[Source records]
□ □ □ □ □ □ □

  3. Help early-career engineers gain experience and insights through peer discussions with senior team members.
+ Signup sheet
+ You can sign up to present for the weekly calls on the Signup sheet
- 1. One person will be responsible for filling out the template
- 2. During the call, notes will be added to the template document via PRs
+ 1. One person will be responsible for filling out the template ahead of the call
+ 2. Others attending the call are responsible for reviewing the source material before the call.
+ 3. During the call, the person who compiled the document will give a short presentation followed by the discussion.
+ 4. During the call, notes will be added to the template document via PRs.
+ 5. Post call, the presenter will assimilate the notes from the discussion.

□ □ □ □ □ □ □

### WORK REQUIRED
Return, word for word, the line containing "by the discussion." and all lines after it through the last line of the records, and nothing else.

### EXERCISE ANSWER
+ 3. During the call, the person who compiled the document will give a short presentation followed by the discussion.
+ 4. During the call, notes will be added to the template document via PRs.
+ 5. Post call, the presenter will assimilate the notes from the discussion.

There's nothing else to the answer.